When you run alab migrate, the runner verifies checksums against the database. If a file was modified after being applied, migration is blocked.

The alab.lock file tracks all migration files via SHA-256 checksums. The first line is an aggregate checksum of all files — a single value that detects any change. Manage it with alab lock status, alab lock verify, and alab lock repair. It updates automatically after alab migrate and alab squash.

Migrations containing DROP operations require --confirm-destroy:

Terminal window
alab migrate --confirm-destroy

Before applying migrations, AstrolaDB checks your git working tree. Modified migration files block the run (override with --force). Uncommitted schema changes trigger a warning.
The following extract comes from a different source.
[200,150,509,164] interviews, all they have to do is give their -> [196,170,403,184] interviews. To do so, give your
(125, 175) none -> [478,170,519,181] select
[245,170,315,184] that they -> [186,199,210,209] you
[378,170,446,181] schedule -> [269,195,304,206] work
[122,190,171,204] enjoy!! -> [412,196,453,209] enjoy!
Use alab check --determinism to verify migrations produce consistent SQL. It re-generates SQL from each applied migration and compares against the stored sql_checksum. Catches non-deterministic migrations (e.g., using Date.now()).

Multiple processes sharing a database are protected by distributed locking. Use --skip-lock for single-writer CI environments, or --lock-timeout 60s for custom timeouts. Release stuck locks with alab lock release --force.